Frank Edwards

Personal information
- Born: 23 May 1888 Merstham, Surrey, England
- Died: 10 July 1970 (aged 82) Winscombe, Somerset, England
- Batting: Left-handed
- Bowling: Left-arm medium Slow left-arm orthodox

Domestic team information
- 1924–1933: Minor Counties
- 1914–1946: Buckinghamshire
- 1909: Surrey

Career statistics
| Competition | First-class |
| Matches | 6 |
| Runs scored | 31 |
| Batting average | 3.87 |
| 100s/50s | –/– |
| Top score | 10 |
| Balls bowled | 874 |
| Wickets | 19 |
| Bowling average | 21.00 |
| 5 wickets in innings | 1 |
| 10 wickets in match | 1 |
| Best bowling | 8/98 |
| Catches/stumpings | 1/– |
- Source: Cricinfo, 5 June 2011

= Frank Edwards (cricketer) =

English cricketer (1885–1970)

Frank Edwards (23 May 1885 – 10 July 1970) was an English cricketer. Edwards was a left-handed batsman who initially bowled left-arm medium pace before turning to slow left-arm orthodox. He was born in Merstham, Surrey.

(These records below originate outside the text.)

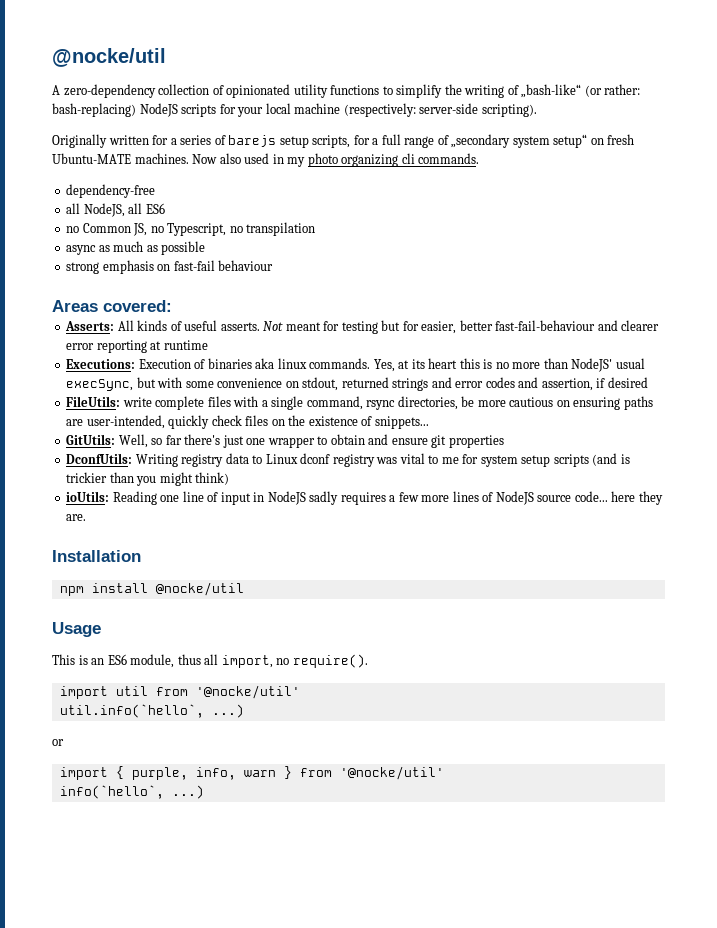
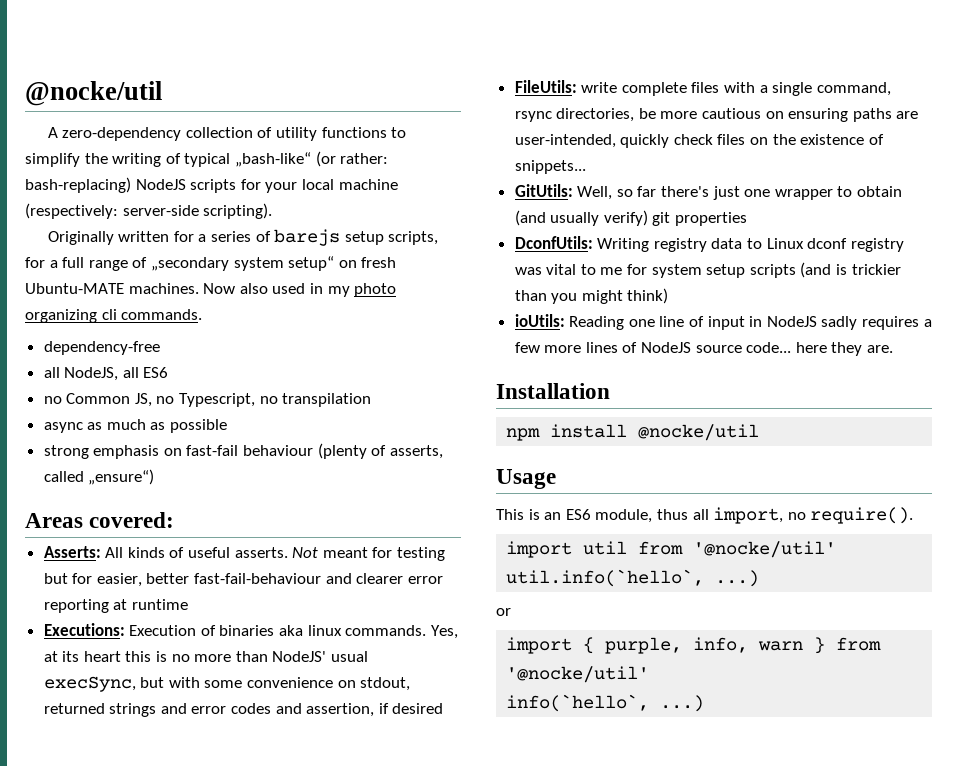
- A zero-dependency collection of opinionated utility functions to simplify the writing of „bash-like“ (or rather: bash-replacing) NodeJS scripts for your local machine (respectively: server-side scripting).
+ A zero-dependency collection of utility functions to simplify the writing of typical „bash-like“ (or rather: bash-replacing) NodeJS scripts for your local machine (respectively: server-side scripting).
- strong emphasis on fast-fail behaviour
+ strong emphasis on fast-fail behaviour (plenty of asserts, called „ensure“)
- GitUtils: Well, so far there's just one wrapper to obtain and ensure git properties
+ GitUtils: Well, so far there's just one wrapper to obtain (and usually verify) git properties

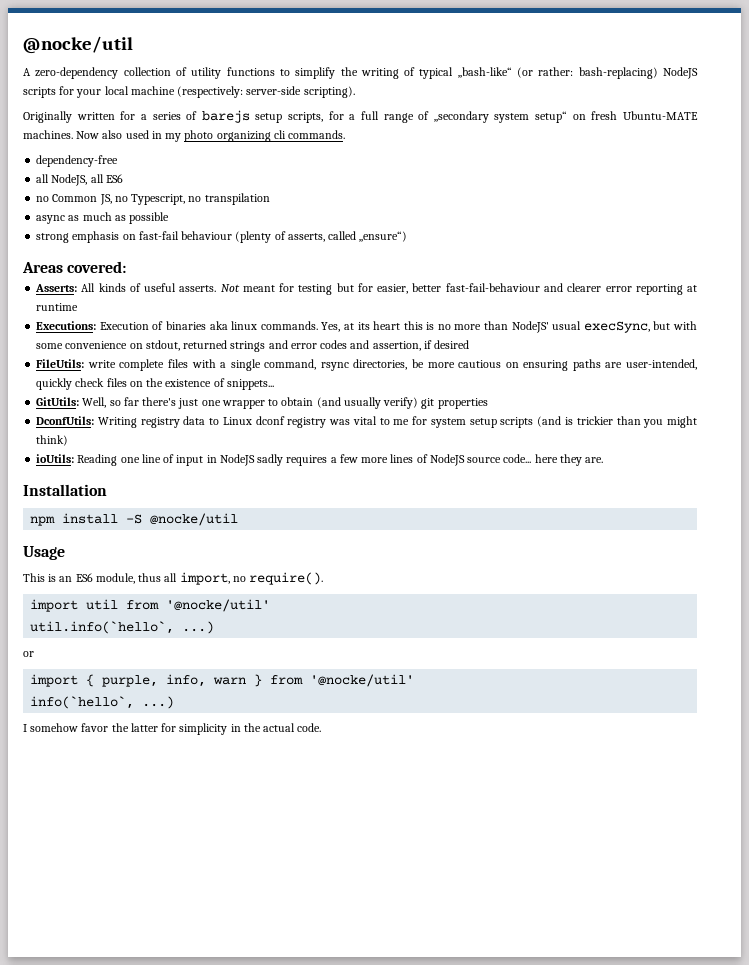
- npm install @nocke/util
+ npm install -S @nocke/util
+ I somehow favor the latter for simplicity in the actual code.

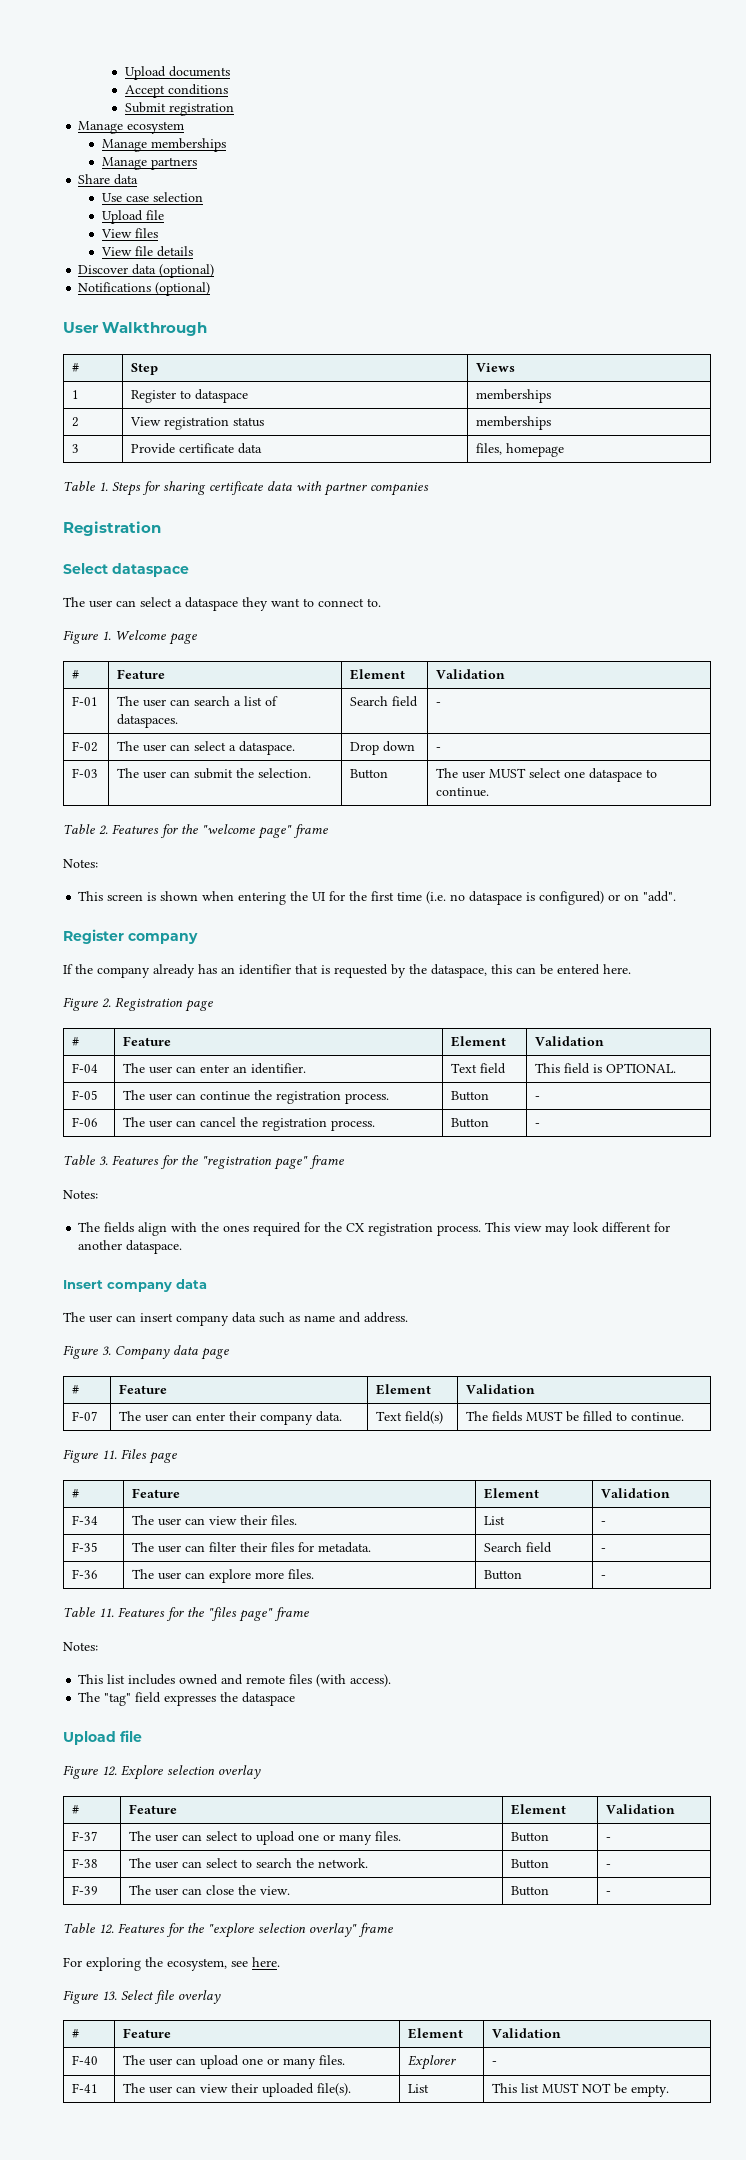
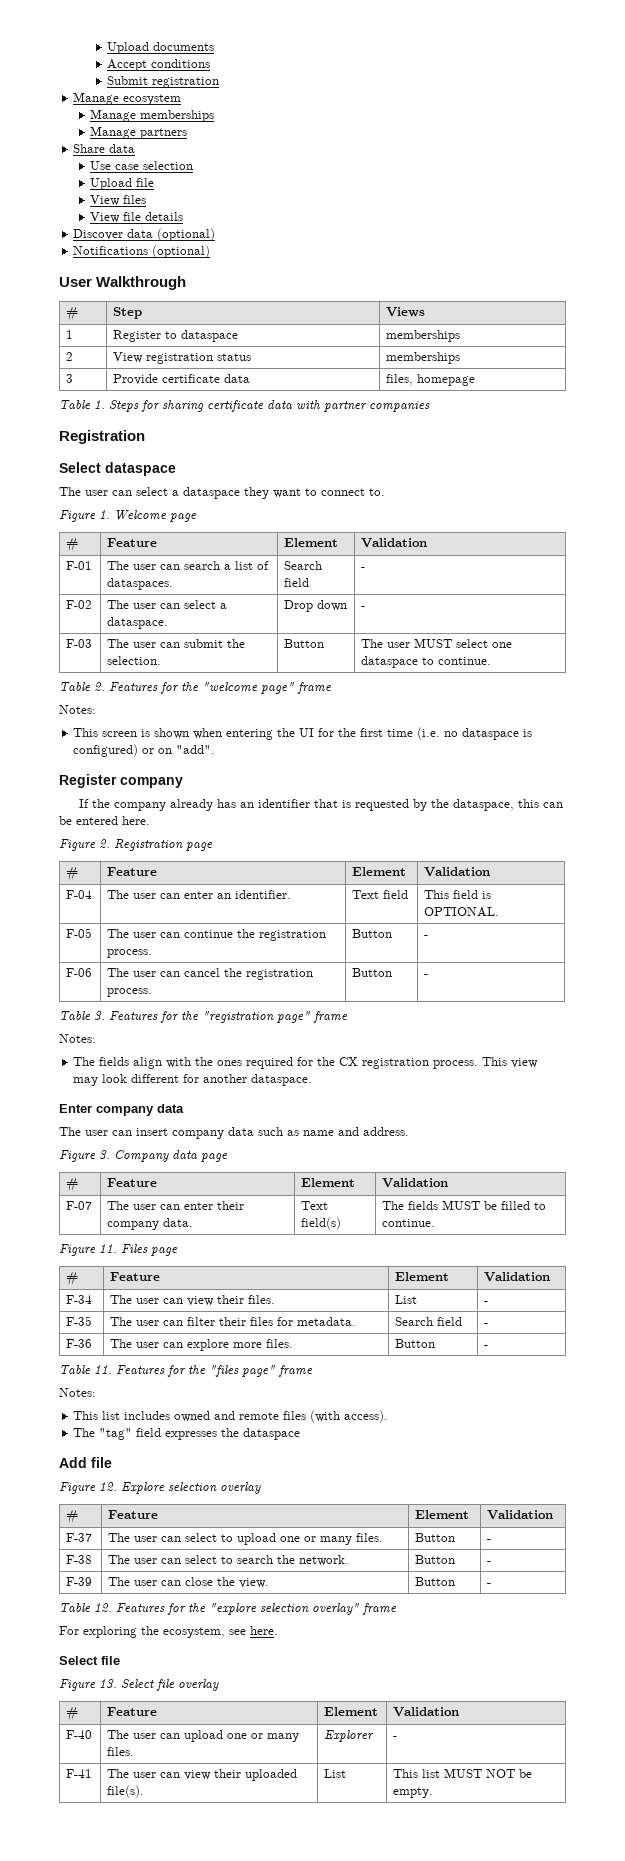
- Insert company data
+ Enter company data
  The "tag" field expresses the dataspace
- Upload file
+ Add file
  For exploring the ecosystem, see here.
+ Select file

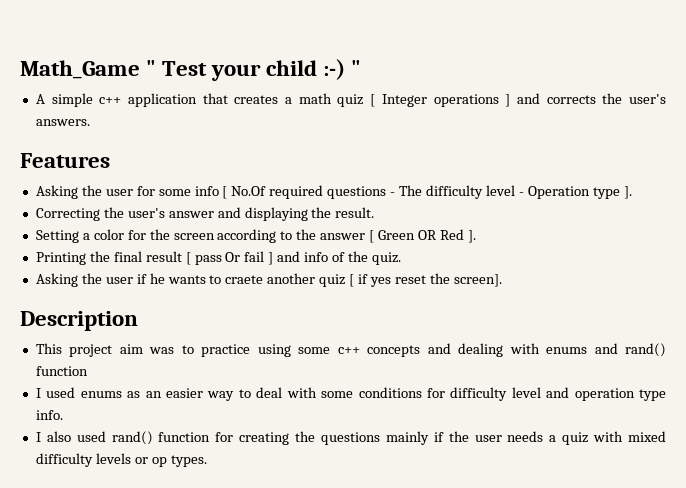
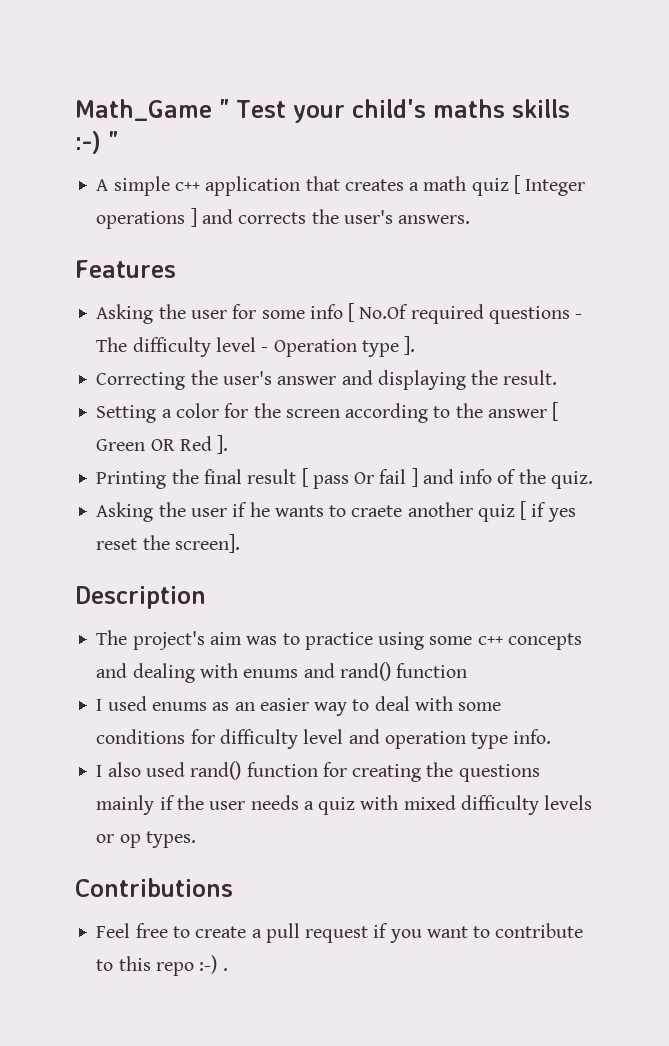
- Math_Game " Test your child :-) "
+ Math_Game " Test your child's maths skills :-) "
- This project aim was to practice using some c++ concepts and dealing with enums and rand() function
+ The project's aim was to practice using some c++ concepts and dealing with enums and rand() function
+ Contributions
+ Feel free to create a pull request if you want to contribute to this repo :-) .

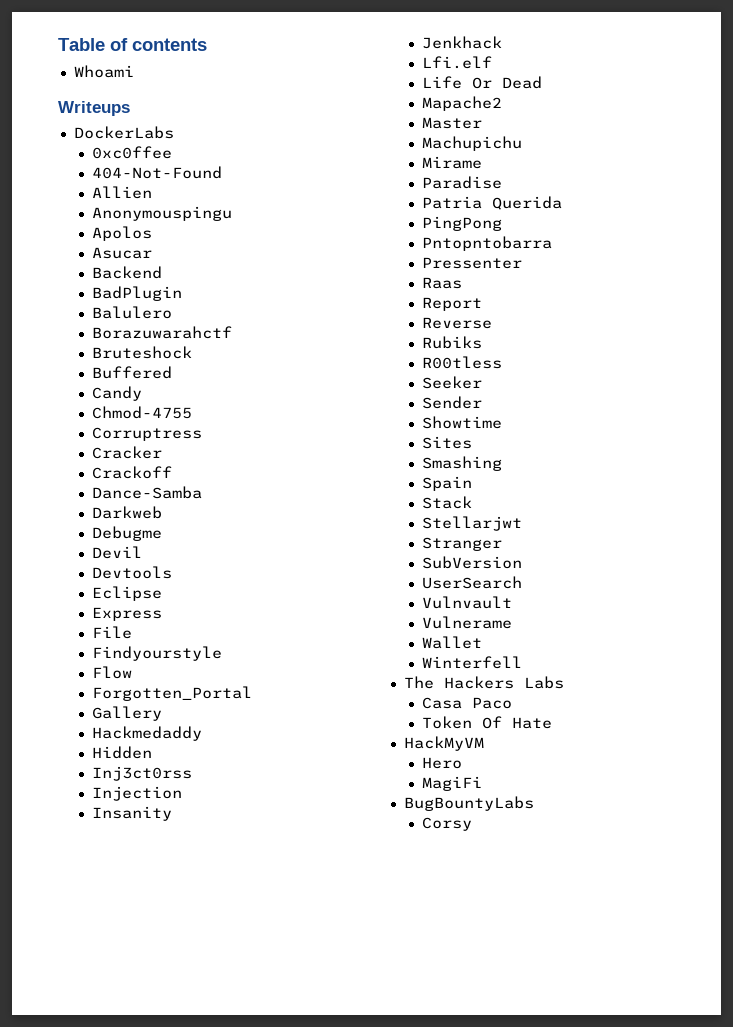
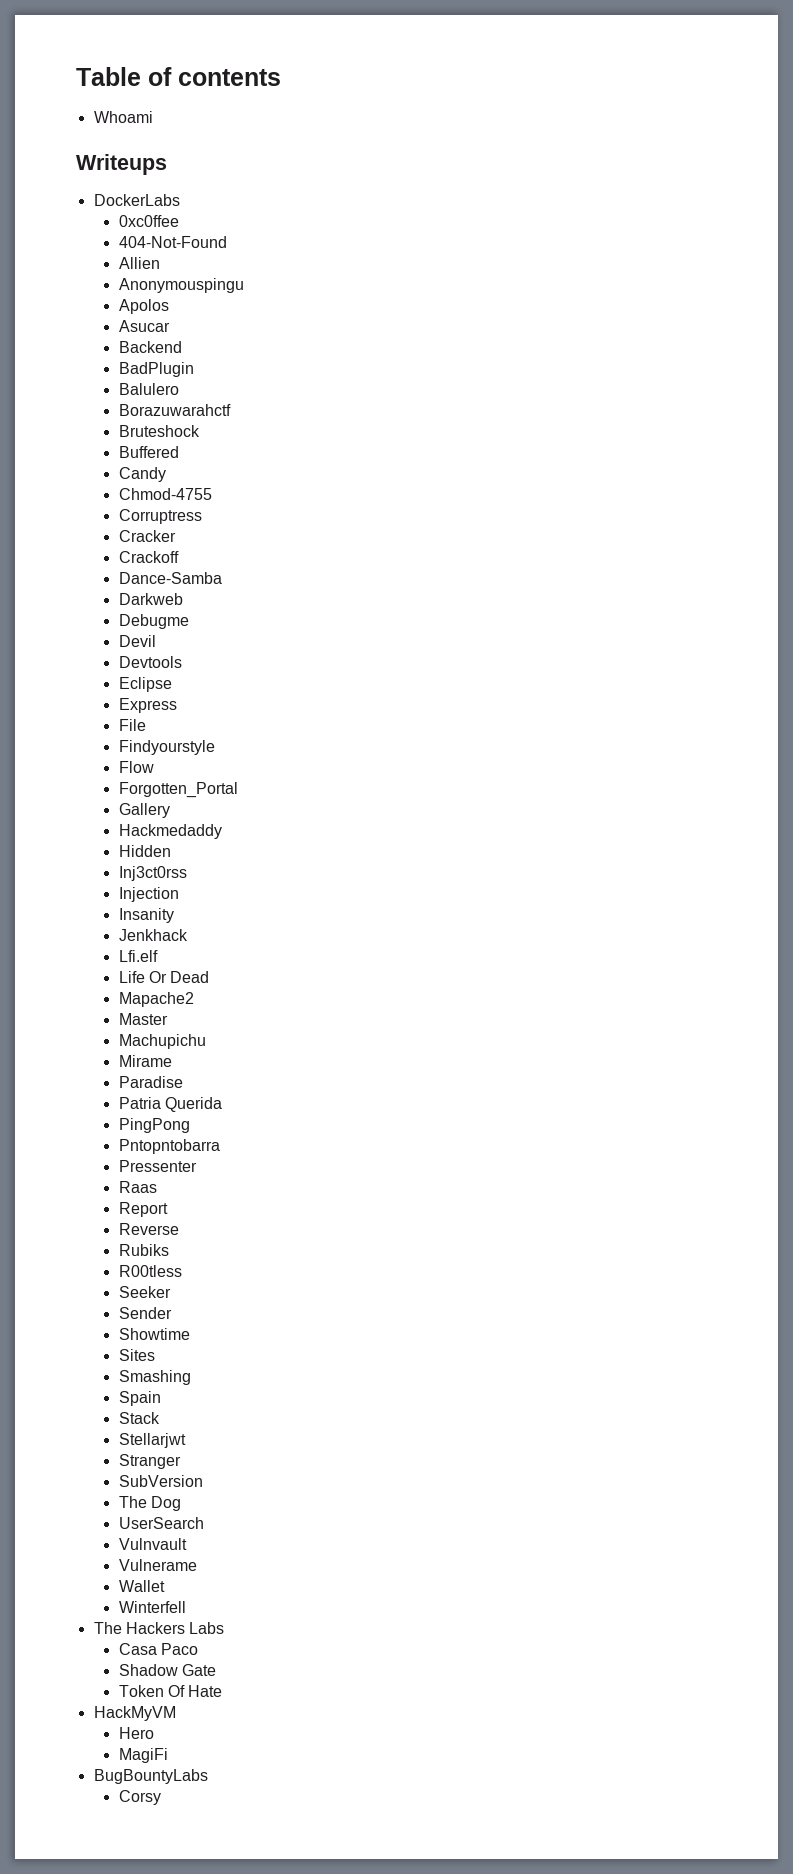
+ The Dog
+ Shadow Gate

Having played for the Surrey Second XI in the Minor Counties Championship since 1907, although infrequently so, Edwards made his only first-class appearance for Surrey against Oxford University in 1909, taking 3 wickets in the match. He continued to play Minor Counties Championship matches for Second XI until 1911, after which he was released along with several other players and staff, after Surrey encountered financial difficulty.

He joined Buckinghamshire for the 1914 Minor Counties Championship, making his debut against Wiltshire. This was to be the start of a prolific career for Buckinghamshire in Minor counties cricket, one in which he represented the county until 1946, with only World War I and World War II truncating his playing career. Edwards made 165 appearances for Buckinghamshire in the Minor Counties Championship. He finished his career with the county having taken 1,082 wickets at an impressive average of 10.91 runs. His most prolific season was in 1923, when in 10 matches he took 104 wickets at an average of 9.99. He was regarded by Sir Pelham Warner as one of the best slow-left arm bowlers in the country.

His move down to Minor Counties cricket did not put an end to this first-class playing days. Edwards' next appearance in first-class cricket came for the Minor Counties cricket team against HDG Leveson-Gower's XI. He went wicket-less in the XI's first-innings, before taking 4 wickets in their second. He was selected to represent the Players in the annual Gentlemen v Players fixture in 1925. His next appearance came for the Minor Counties against the touring South Africans in 1929, bowling only 6 overs in the match without taking a wicket. That same season he appeared for the Minor Counties against Lancashire at Old Trafford, where he took the wicket of Thomas Halliday for the cost of 59 runs from 18 overs. His final first-class match turned out to be his most successful, which came against the West Indians in 1933. He took 8 wickets in the West Indians first-innings, for the cost of 98 runs. He followed this up by taking a further 2 in their second-innings, giving him a 10 wicket haul in the match.

Edwards also played non-county cricket, appearing as Haslingden Cricket Club's professional from 1925 to 1929. He also played for Slough Cricket Club, taking all 10 wickets in a match on three occurrences for the club. Following his retirement, he coached cricket at Eton, Uppingham and for 16 years at Millfield. He died in Winscombe, Somerset on 10 July 1970.